*** Block opens ***

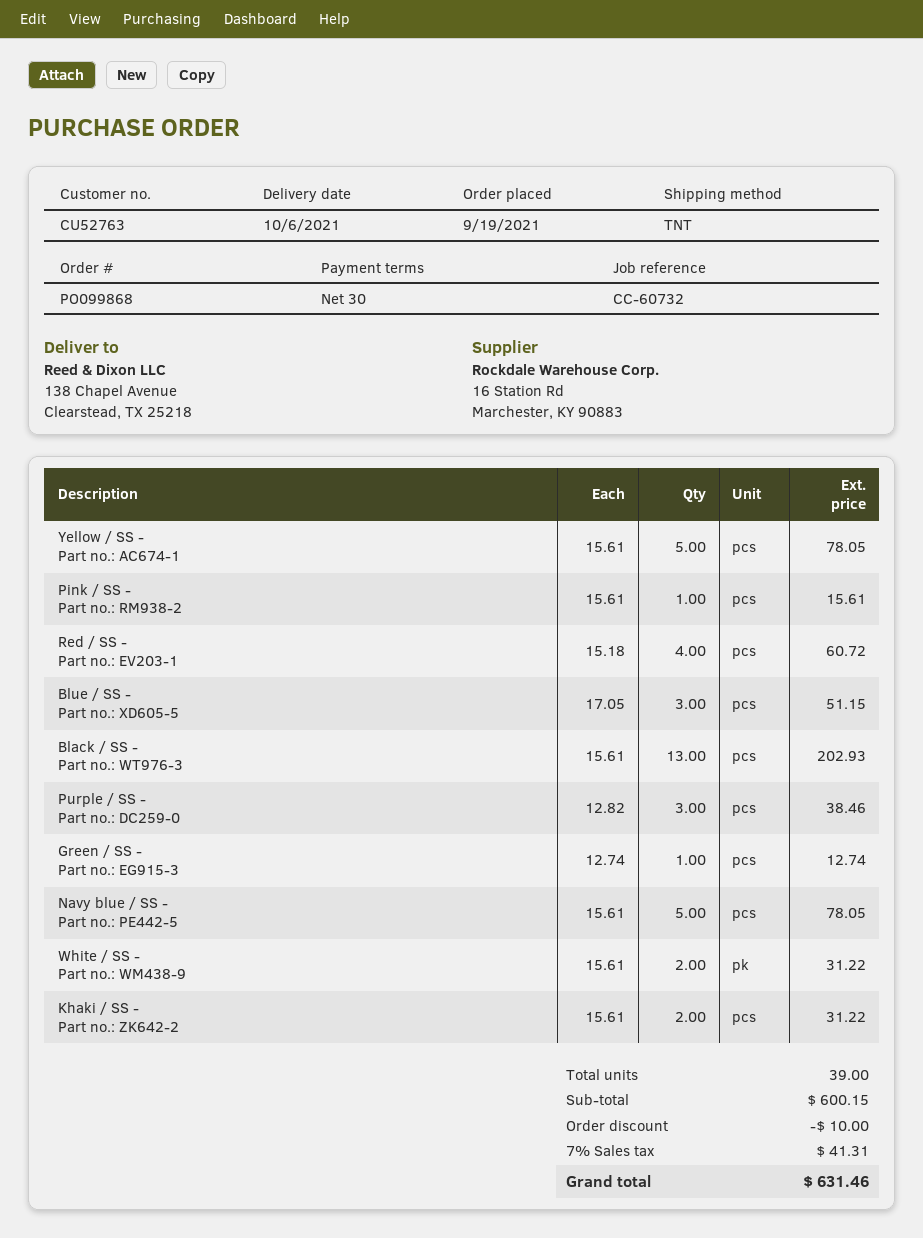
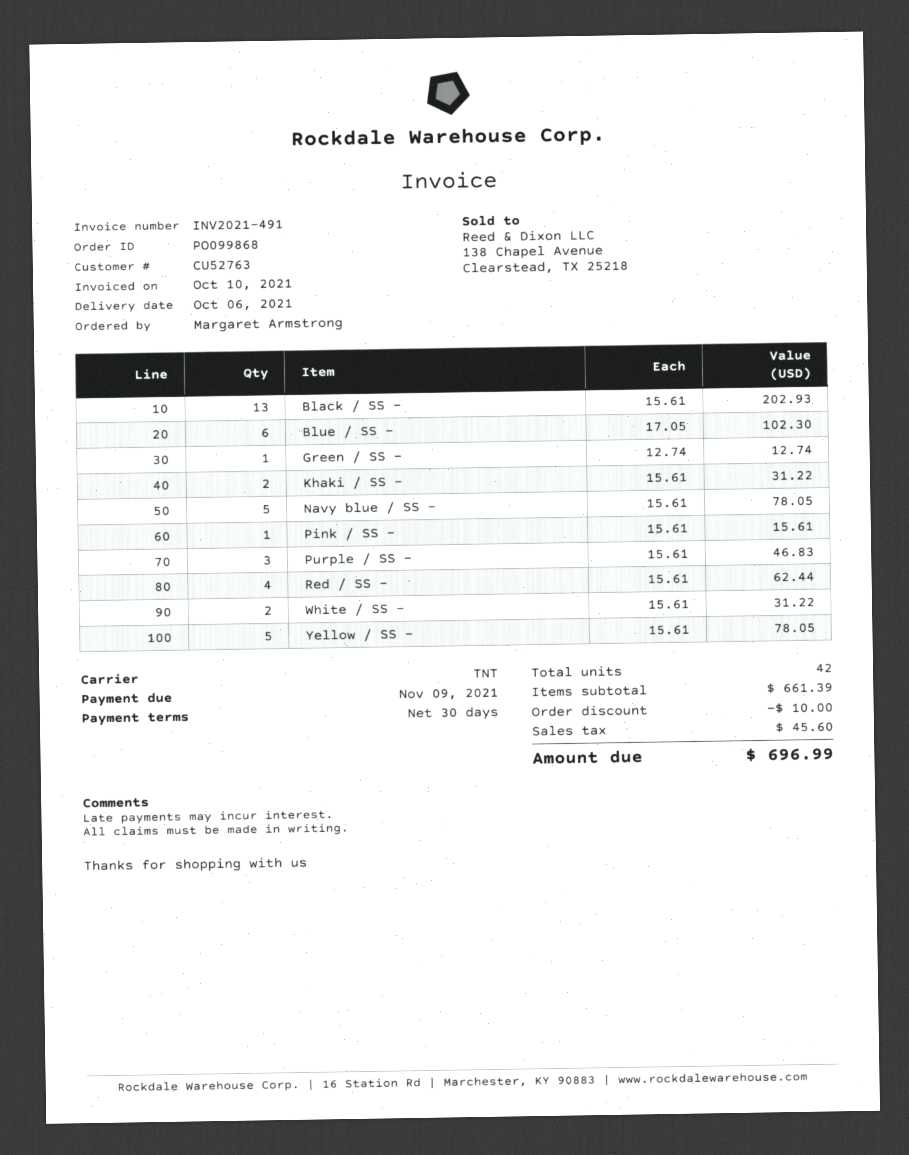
Red / SS -: 4 x 15.18 = 60.72 -> 4 x 15.61 = 62.44
Blue / SS -: 3 x 17.05 = 51.15 -> 6 x 17.05 = 102.30
Purple / SS -: 3 x 12.82 = 38.46 -> 3 x 15.61 = 46.83
total quantity: 39 -> 42
subtotal: 600.15 -> 661.39
tax: 41.31 -> 45.60
total: 631.46 -> 696.99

*** Block closes ***

Your task
Using the records above, copy exactly the lines from the one containing "Purple / SS" through the last, inclusive, and nothing else.

Solved problem
Purple / SS -: 3 x 12.82 = 38.46 -> 3 x 15.61 = 46.83
total quantity: 39 -> 42
subtotal: 600.15 -> 661.39
tax: 41.31 -> 45.60
total: 631.46 -> 696.99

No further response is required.